Note every line in the entries that contains the string "Earrings", and copy it.

◆ Change listing data
-- -- --

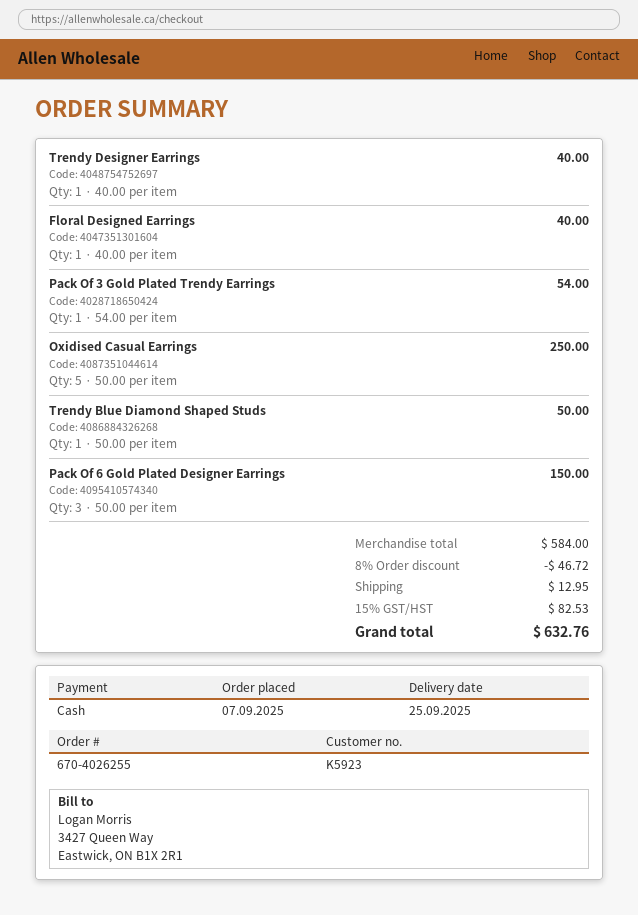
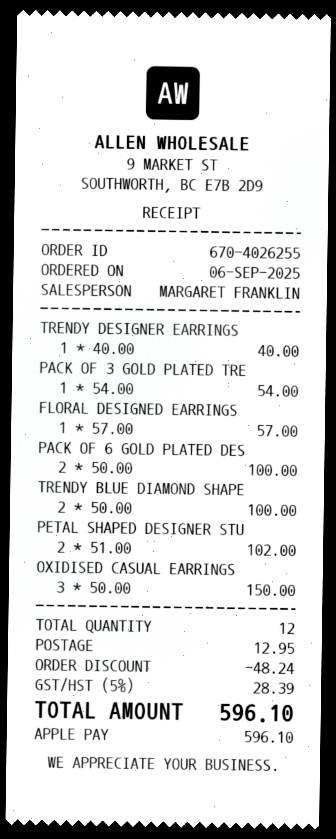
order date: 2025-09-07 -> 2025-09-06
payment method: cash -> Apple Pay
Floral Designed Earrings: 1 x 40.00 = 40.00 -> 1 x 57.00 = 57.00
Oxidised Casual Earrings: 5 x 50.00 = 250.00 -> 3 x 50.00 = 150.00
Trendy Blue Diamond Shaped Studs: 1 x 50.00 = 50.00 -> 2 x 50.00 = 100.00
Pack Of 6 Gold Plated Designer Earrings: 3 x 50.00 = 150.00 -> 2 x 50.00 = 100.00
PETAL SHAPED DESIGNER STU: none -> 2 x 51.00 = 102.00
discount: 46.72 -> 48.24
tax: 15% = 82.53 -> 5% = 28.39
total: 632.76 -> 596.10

-- -- --

◆ ANSWER TO THIS PROBLEM
Floral Designed Earrings: 1 x 40.00 = 40.00 -> 1 x 57.00 = 57.00
Oxidised Casual Earrings: 5 x 50.00 = 250.00 -> 3 x 50.00 = 150.00
Pack Of 6 Gold Plated Designer Earrings: 3 x 50.00 = 150.00 -> 2 x 50.00 = 100.00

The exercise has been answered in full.